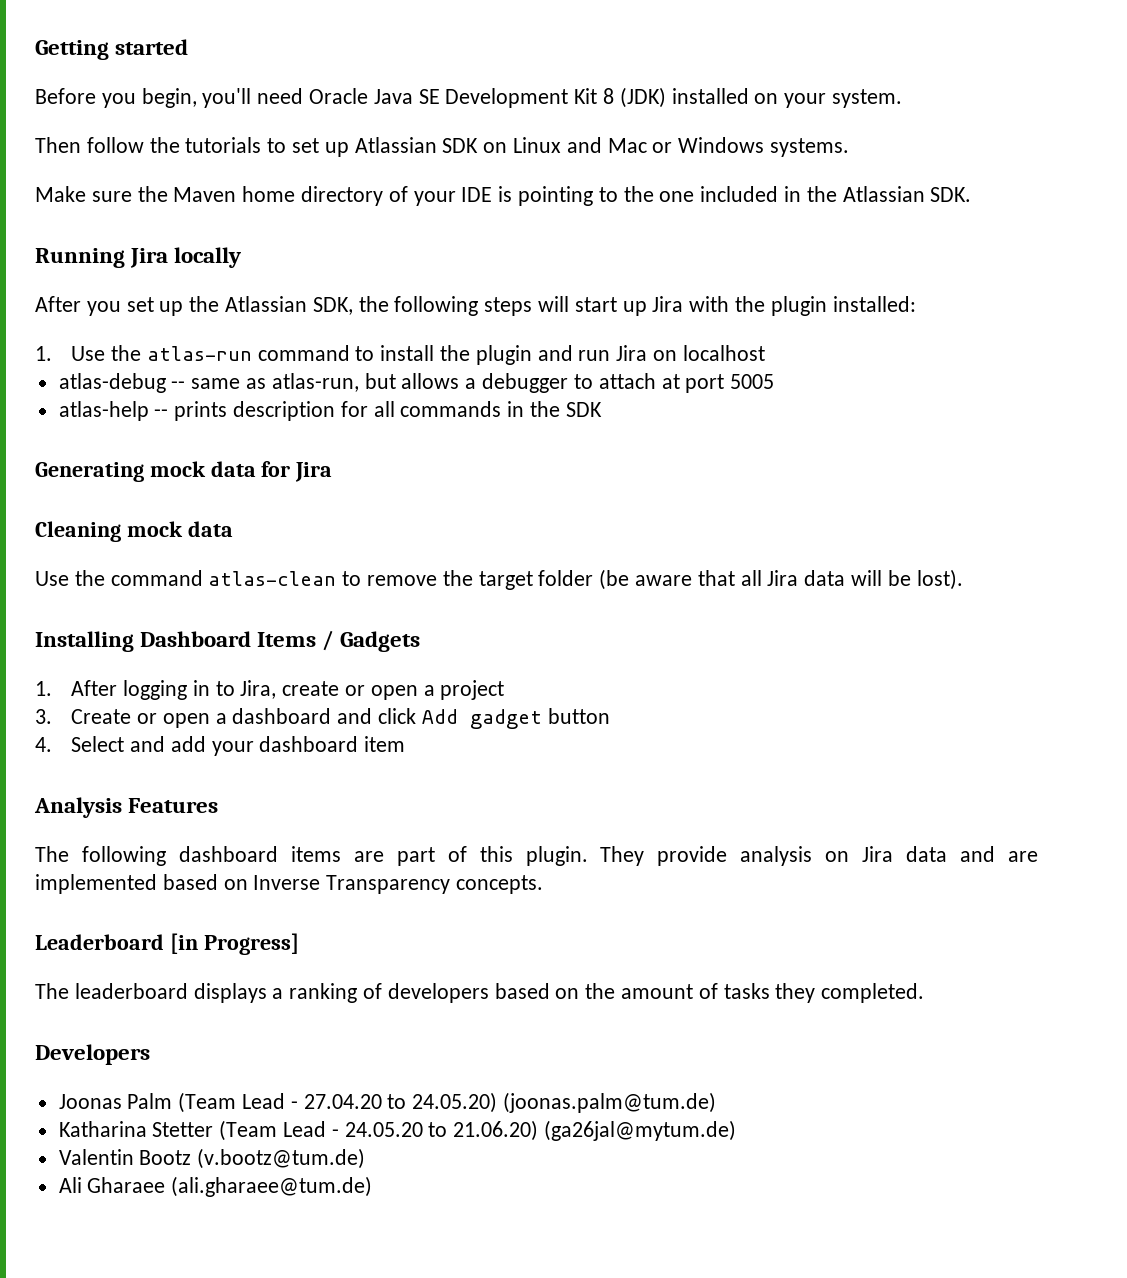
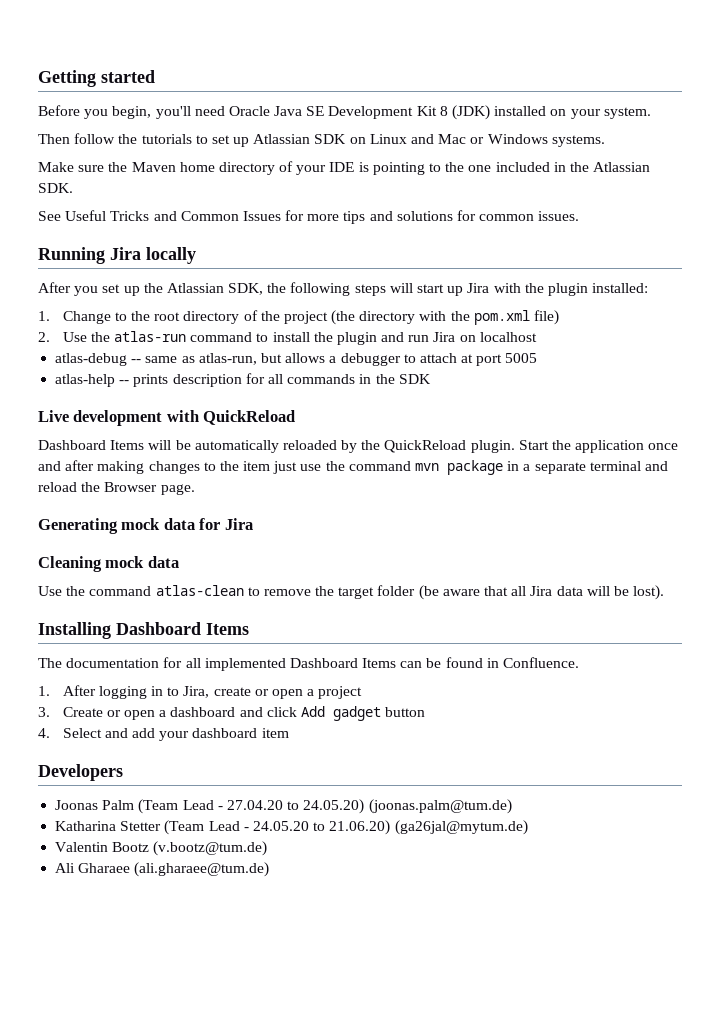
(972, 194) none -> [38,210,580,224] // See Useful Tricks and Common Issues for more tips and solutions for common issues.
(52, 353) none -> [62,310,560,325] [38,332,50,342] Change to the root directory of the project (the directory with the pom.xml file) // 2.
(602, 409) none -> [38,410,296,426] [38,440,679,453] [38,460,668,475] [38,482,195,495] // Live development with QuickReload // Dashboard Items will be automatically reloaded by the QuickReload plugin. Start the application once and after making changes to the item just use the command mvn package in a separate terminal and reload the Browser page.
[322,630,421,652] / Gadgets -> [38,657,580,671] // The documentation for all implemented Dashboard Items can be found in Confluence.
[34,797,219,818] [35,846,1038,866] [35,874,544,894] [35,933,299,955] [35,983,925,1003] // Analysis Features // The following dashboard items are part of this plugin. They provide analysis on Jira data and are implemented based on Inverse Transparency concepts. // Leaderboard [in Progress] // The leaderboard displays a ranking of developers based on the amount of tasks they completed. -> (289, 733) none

○ ○ ○

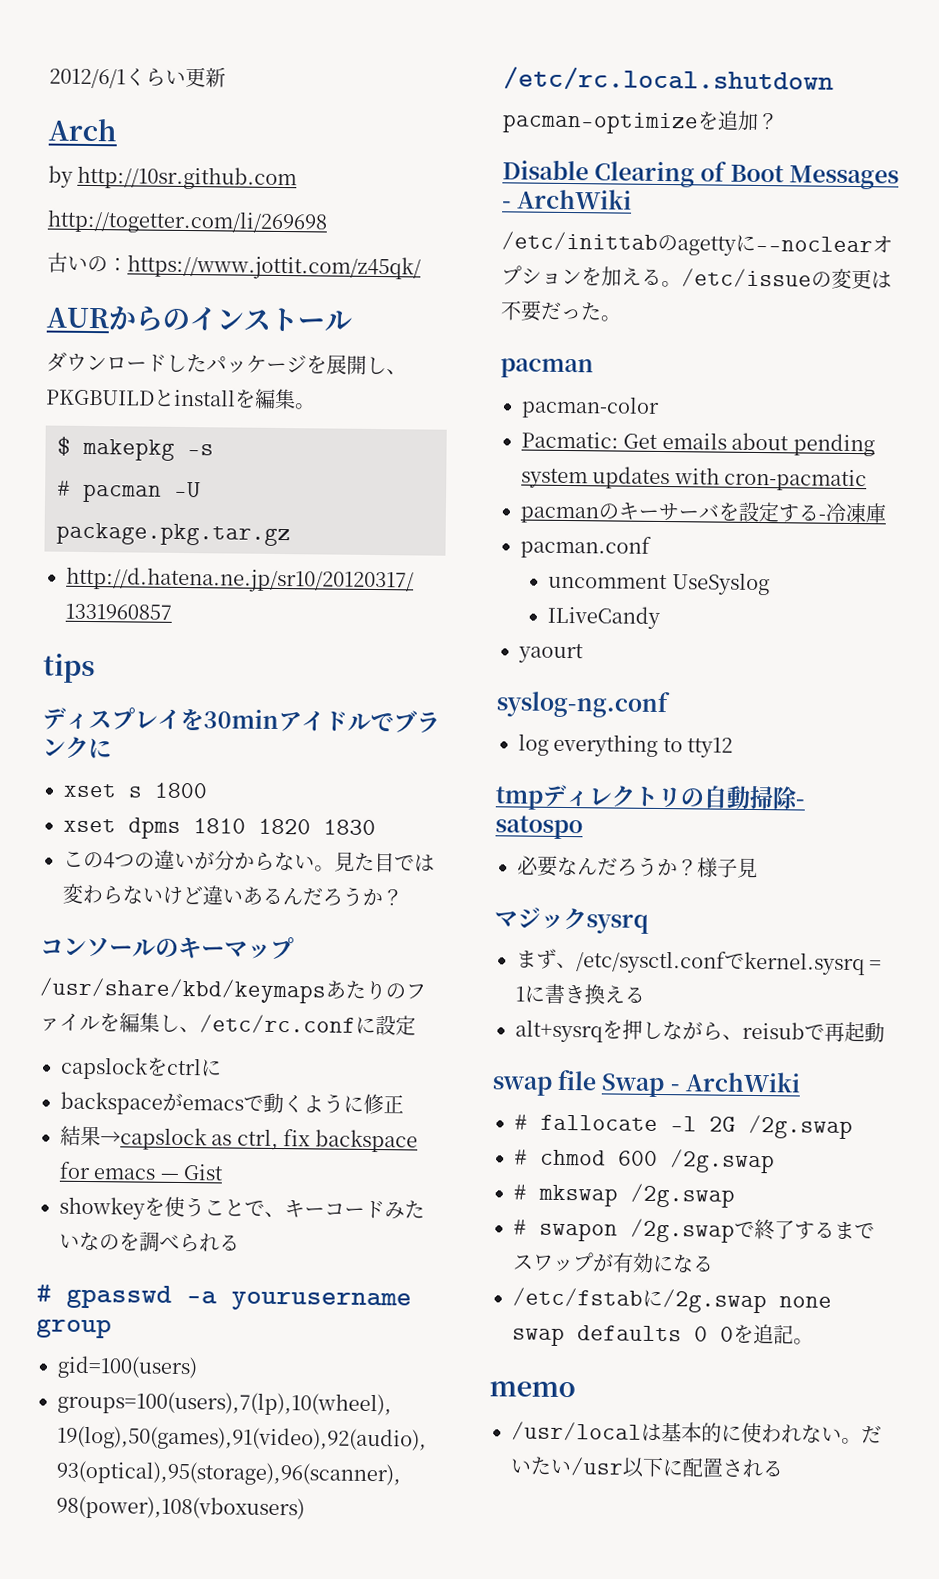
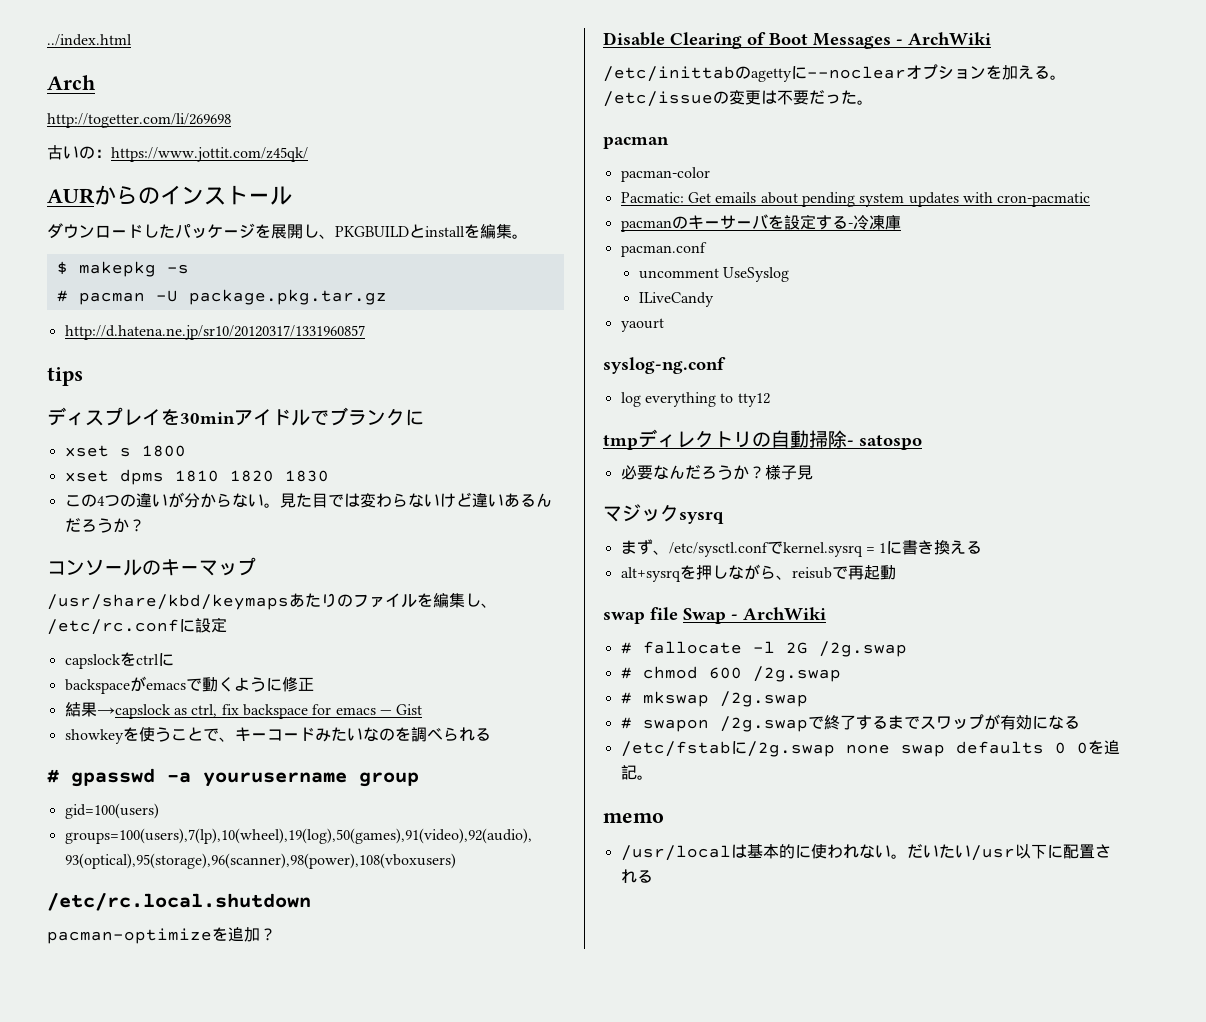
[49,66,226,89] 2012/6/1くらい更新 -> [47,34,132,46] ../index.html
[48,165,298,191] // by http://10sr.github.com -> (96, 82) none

○ ○ ○

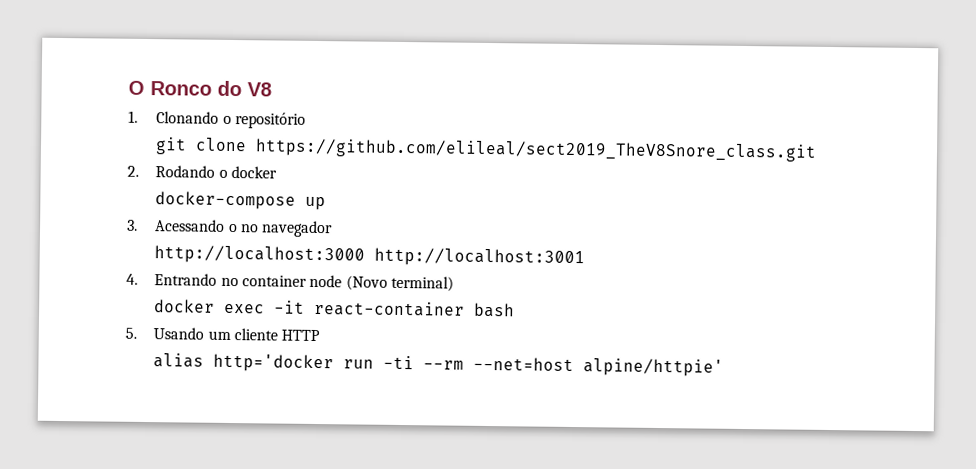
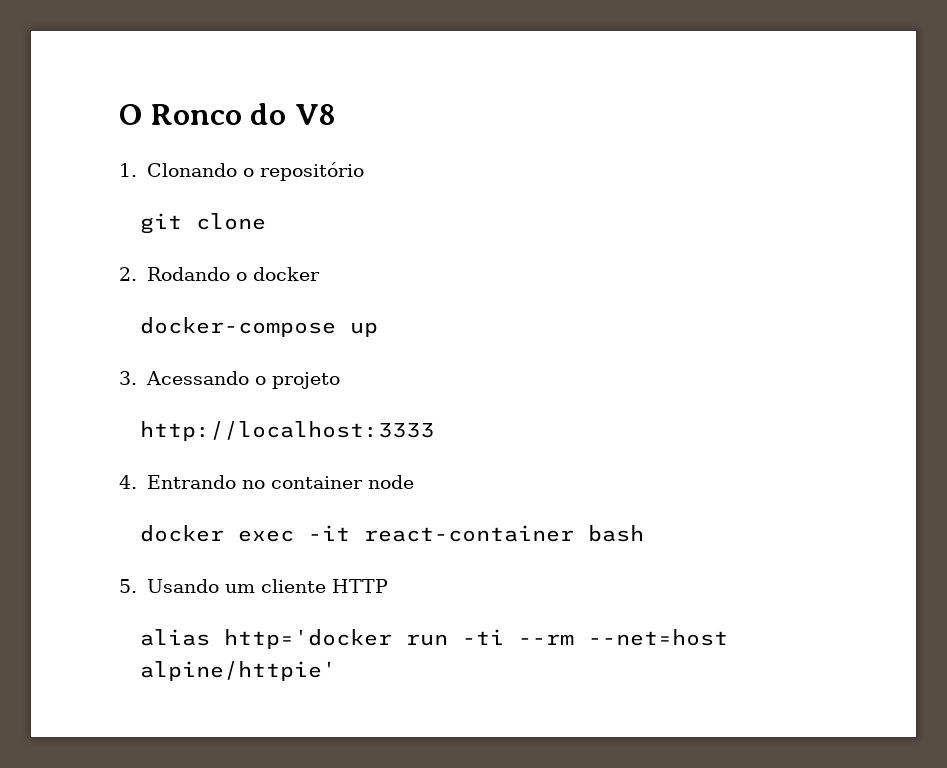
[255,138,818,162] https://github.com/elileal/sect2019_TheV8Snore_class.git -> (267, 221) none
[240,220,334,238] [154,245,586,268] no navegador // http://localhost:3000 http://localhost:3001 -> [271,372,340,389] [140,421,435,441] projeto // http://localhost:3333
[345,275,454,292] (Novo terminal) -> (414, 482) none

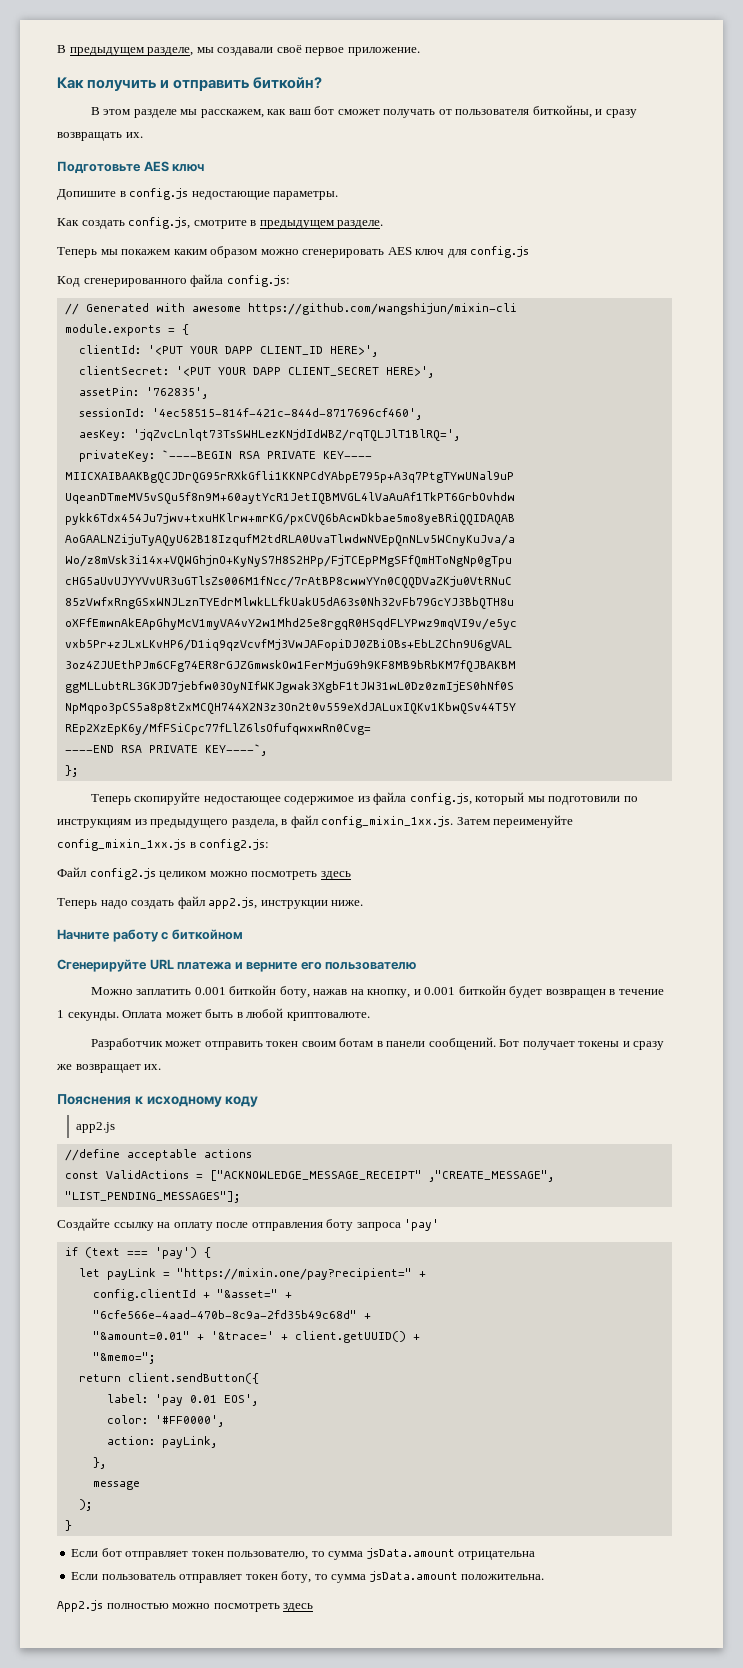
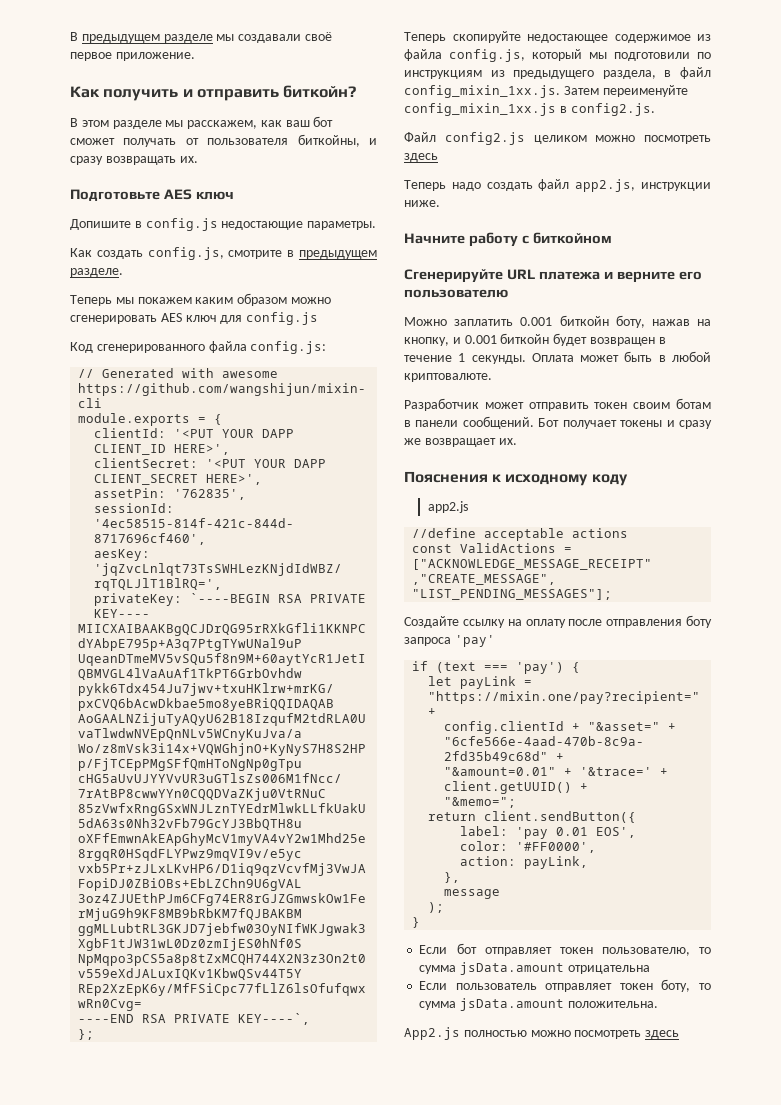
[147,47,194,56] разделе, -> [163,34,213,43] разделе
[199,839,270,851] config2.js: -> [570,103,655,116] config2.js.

○ ○ ○

## Aim of the exercise
Using the records above, copy word for word the line with "(972, 194) none", the line with "(602, 409) none", and every line between them.

## Output
(972, 194) none -> [38,210,580,224] // See Useful Tricks and Common Issues for more tips and solutions for common issues.
(52, 353) none -> [62,310,560,325] [38,332,50,342] Change to the root directory of the project (the directory with the pom.xml file) // 2.
(602, 409) none -> [38,410,296,426] [38,440,679,453] [38,460,668,475] [38,482,195,495] // Live development with QuickReload // Dashboard Items will be automatically reloaded by the QuickReload plugin. Start the application once and after making changes to the item just use the command mvn package in a separate terminal and reload the Browser page.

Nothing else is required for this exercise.